Deploy automated alerts to reduce no-shows and improve patient experience
Cancellations and no-shows represent increased overhead and lost revenue opportunities. Patient engagement and experience suffer from scheduling delays, miscommunications, and disruptions in care.
It’s more important than ever to minimize scheduling errors and resulting no-shows or cancellations that lead to lost revenue and reduced utilization.
Much like setting technology-driven goals with your team to improve provider efficiencies, the same goal-setting exercise can drastically improve the patient experience.
With auto alerts, patients can:
- Receive procedure-specific instructions prior to arrival
- Upload photos of and submit orders
- Get email or text notifications and reminders
- Access Google maps for easier navigation
While different patients might want a different digital experience, they all crave ease of access. Digital order management that deploys automated alerts provides just that.
Improve communications and loyalty with independent providers through clear, concise order status
We’re all tired of mentioning physician burnout. But that’s exactly what happens with disruptions in service due to lack of order status and transparency.
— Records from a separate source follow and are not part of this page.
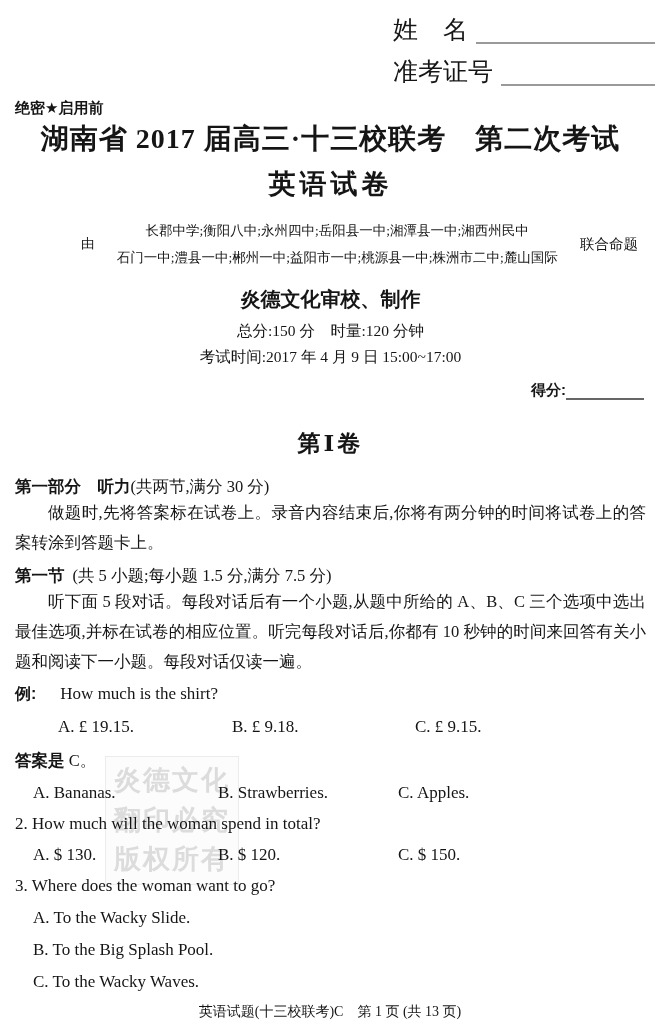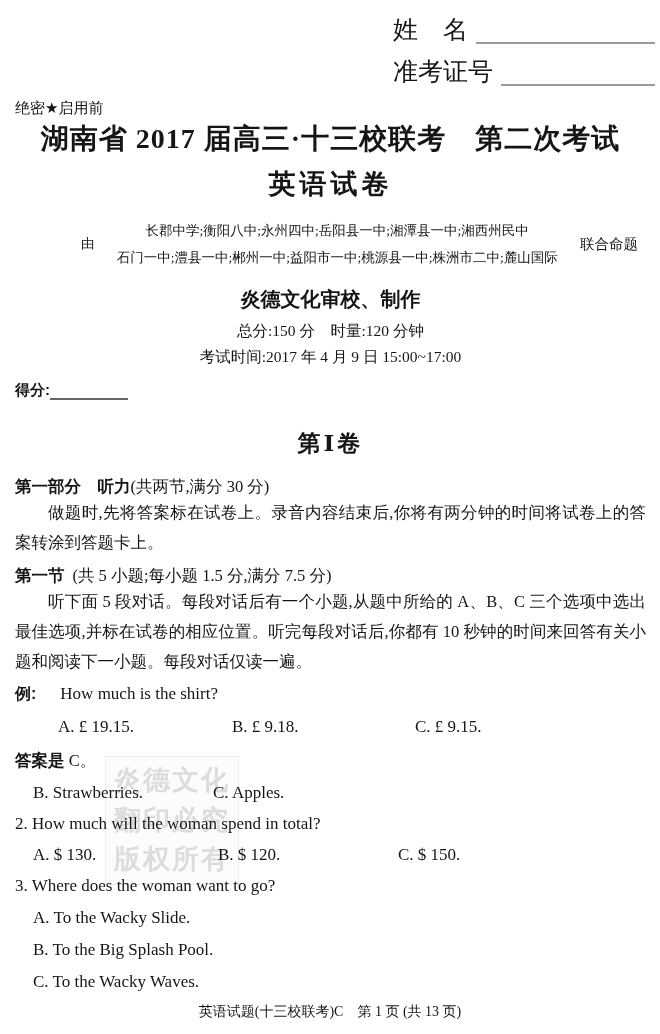--- a/index.html
+++ b/index.html
@@ -29,7 +29,7 @@
   .fill-line { flex:1; border-bottom:2px solid #9a9a9a; margin-left:8px; height:28px; }
 
   .secrecy {
-    font-size:15px; font-weight:normal; margin-top:1px;
+    font-size:15px; font-weight:bold; margin-top:1px;
     font-family:"Liberation Sans","DejaVu Sans",sans-serif;
   }
 

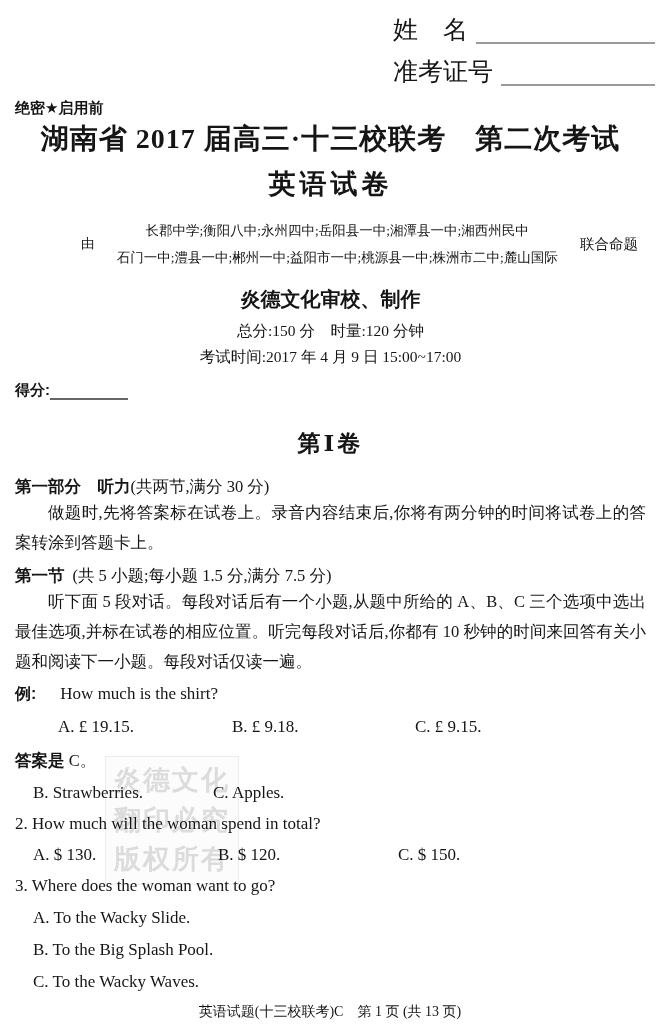--- a/index.html
+++ b/index.html
@@ -46,7 +46,7 @@
   }
   .meta { text-align:center; font-size:15.5px; margin-top:8px; }
 
-  .score-row { display:flex; justify-content:flex-start; align-items:flex-end; margin-top:13px; padding-right:2px; }
+  .score-row { display:flex; justify-content:flex-end; align-items:flex-end; margin-top:13px; padding-right:2px; }
   .score-label { font-weight:bold; font-size:15px; font-family:"Liberation Sans","DejaVu Sans",sans-serif; }
   .score-line { width:78px; border-bottom:2px solid #666; height:17px; }
 

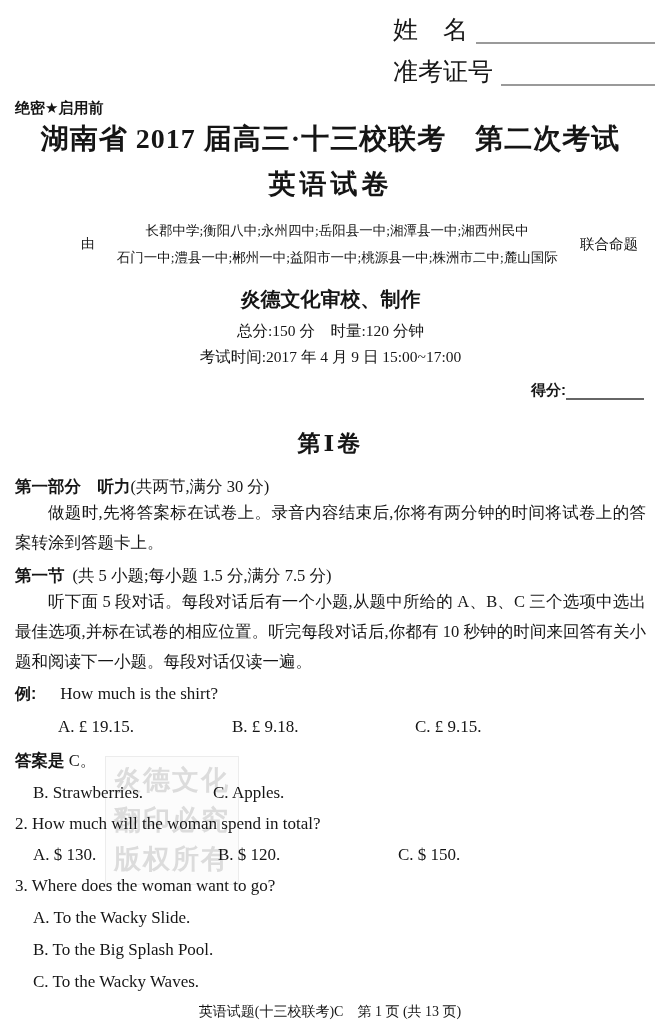--- a/index.html
+++ b/index.html
@@ -146,6 +146,7 @@
     </div>
 
     <div class="q-opts">
+      <span class="c1">A. Bananas.</span>
       <span class="c2">B. Strawberries.</span>
       <span class="c3">C. Apples.</span>
     </div>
Service disruption causes patient confusion and risks loyalty with your referring providers.
With digital order management, here’s what referring providers gain:
- Faster order completion
- Orders validated for medical necessity
- Clinical guidance for staff to ensure correct order is placed
- Visibility into all cancelled orders and reasons
- Updates on order changes
- Notifications via email, text, or platform
- Reports of final results
- Orders placed for multiple departments—radiology, labs, etc.
- Hospital performance monitoring
- Collaboration through note system for better communications
And what referring providers get to toss:
- Duplicate entry
- Wasted time being “on hold”
- Fax issues
- Lost orders
Summary
Patient scheduling is a significant step in the revenue cycle process. Now is the time to take advantage of your team’s performance, streamline workflows, leverage technology, and ease burdens on your independent providers so they can focus on patients.